You'd be easier starting at night, get some miles in whilst it's quiet.


----------



## Pro Tour Punditry (20 Jul 2018)

A 600 would be "easier" in that you'd get some proper kip


----------



## Ajax Bay (20 Jul 2018)

Heltor Chasca said:


> I now want to up my game to a 400. . . . I was planning something next year, but ambitions have got me thinking I might give it a crack late summer, early autumn. I live in the South West (Bristol/Bath region)
> I could DIY . . . But would you recommend doing a calendar event instead?
> 
> Also I am not sure if I would ride straight through the night or catch a few Zeds after midnight assuming I would start at 0600 or earlier. Full sleep system (mat, bivi bag & pillow) or just a bivi bag on the ground? I have done two complete night rides of about 150km.
> ...


There are no English 400k calendar events this year so it needs to be a Perm or DIY.
A 0600 start implies a 0958 latest finish (DIY/Perm). You've done Mark's Rough Diamond in 18 hours (say) so you can plan on averaging 16kph during the second morning.
0600-2330 for 300. Sleep (and if you choose a night which is forecast to be warm, then a mat and bivvibag should be enough, if you can't plan a route which hits 300+ near an understanding friend/relative). 4 hours till pre-dawn (0330 say). Finish off (@16kph/10mph average) the final 100k in 6 and a bit hours. Sorted.
Some people find they need to do more than 300k to make sure they're well and truly tired and will sleep. Typically 600s (eg Kernow and SW, BCM, Wander Wye) are designed to do 350-380k to the sleep stop and riders can get sleep and, if they want, leave 'out of time' which can be clawed back on the second day. As PTP says, counter-intuitively you may find a 600 'easier' - certainly that's been my experience. There are lots of calendar 600s from which to choose.
I'd plan my feeding stops with care, including an 'early morning' one. This may influence route choice.
As for 'extra kit' @Dogtrousers thread you've read has three good kit lists. Really depends if you plan to ride though or try to sleep somewhere (and in what style).


----------



## Heltor Chasca (20 Jul 2018)

raleighnut said:


> You'd be easier starting at night, get some miles in whilst it's quiet.



I see your logic in this. Having listened to some thoughts bandied around by some PBP riders I would be worried about messing with my natural body clock. Some who had done the ride more than once, found the late night start tough despite having a longer time limit. When they took the early morning slot, they found the ride easier despite less time for the event. 

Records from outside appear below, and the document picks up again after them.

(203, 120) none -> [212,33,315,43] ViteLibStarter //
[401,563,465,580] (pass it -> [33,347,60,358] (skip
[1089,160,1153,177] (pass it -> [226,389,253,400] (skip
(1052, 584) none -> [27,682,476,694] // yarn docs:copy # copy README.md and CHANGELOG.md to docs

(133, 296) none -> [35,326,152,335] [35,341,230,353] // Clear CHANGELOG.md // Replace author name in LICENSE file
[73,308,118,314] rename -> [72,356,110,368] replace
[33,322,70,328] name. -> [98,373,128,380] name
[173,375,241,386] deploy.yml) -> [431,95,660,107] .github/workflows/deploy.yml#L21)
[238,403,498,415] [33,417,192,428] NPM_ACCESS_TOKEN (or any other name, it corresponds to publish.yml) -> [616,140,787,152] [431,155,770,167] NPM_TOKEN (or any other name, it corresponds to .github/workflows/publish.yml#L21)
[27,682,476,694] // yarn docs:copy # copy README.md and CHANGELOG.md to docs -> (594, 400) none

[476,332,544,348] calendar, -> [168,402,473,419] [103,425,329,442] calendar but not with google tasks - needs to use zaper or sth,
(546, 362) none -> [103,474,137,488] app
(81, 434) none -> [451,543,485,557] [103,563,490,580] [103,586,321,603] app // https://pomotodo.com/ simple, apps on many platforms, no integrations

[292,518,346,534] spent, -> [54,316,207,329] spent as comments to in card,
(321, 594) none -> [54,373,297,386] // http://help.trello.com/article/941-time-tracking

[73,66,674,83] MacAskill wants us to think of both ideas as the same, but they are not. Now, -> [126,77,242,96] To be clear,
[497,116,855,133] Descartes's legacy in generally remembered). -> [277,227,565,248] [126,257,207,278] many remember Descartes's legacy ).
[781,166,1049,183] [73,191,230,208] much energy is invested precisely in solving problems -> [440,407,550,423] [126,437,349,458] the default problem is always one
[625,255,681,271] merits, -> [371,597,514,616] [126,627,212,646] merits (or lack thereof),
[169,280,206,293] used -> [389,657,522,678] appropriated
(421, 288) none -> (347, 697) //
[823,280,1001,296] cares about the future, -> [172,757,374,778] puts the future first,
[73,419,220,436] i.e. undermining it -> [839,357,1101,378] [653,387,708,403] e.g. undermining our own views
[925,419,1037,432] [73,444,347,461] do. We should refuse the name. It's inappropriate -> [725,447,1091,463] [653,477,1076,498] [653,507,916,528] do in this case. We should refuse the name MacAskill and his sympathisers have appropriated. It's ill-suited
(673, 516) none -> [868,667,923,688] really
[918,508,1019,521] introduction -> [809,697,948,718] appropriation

That said. I didn’t feel too rough on a couple of night rides I did starting at 22:00 so I may seriously consider your suggestion.


----------



## Heltor Chasca (20 Jul 2018)

Pro Tour Punditry said:


> A 600 would be "easier" in that you'd get some proper kip



Thanks. I like this. How would you recommend splitting the ride. 350/250?


----------



## Heltor Chasca (20 Jul 2018)

Ajax Bay said:


> There are no English 400k calendar events this year so it needs to be a Perm or DIY.
> A 0600 start implies a 0958 latest finish (DIY/Perm). You've done Mark's Rough Diamond in 18 hours (say) so you can plan on averaging 16kph during the second morning.
> 0600-2330 for 300. Sleep (and if you choose a night which is forecast to be warm, then a mat and bivvibag should be enough, if you can't plan a route which hits 300+ near an understanding friend/relative). 4 hours till pre-dawn (0330 say). Finish off (@16kph/10mph average) the final 100k in 6 and a bit hours. Sorted.
> Some people find they need to do more than 300k to make sure they're well and truly tired and will sleep. Typically 600s (eg Kernow and SW, BCM, Wander Wye) are designed to do 350-380k to the sleep stop and riders can get sleep and, if they want, leave 'out of time' which can be clawed back on the second day. As PTP says, counter-intuitively you may find a 600 'easier' - certainly that's been my experience. There are lots of calendar 600s from which to choose.
> ...



Thank you. This is really insightful. I think I finished Mark's 300 in about 16 hours, but I believe it is a quick route. I am a plodder. I guess ramping things up to a 600 is easier time wise, but it’s whether or not I have the fuel/strength in my legs for that distance. That would be my worry.


----------



## Ajax Bay (20 Jul 2018)

Heltor Chasca said:


> How would you recommend splitting the ride. 350/250?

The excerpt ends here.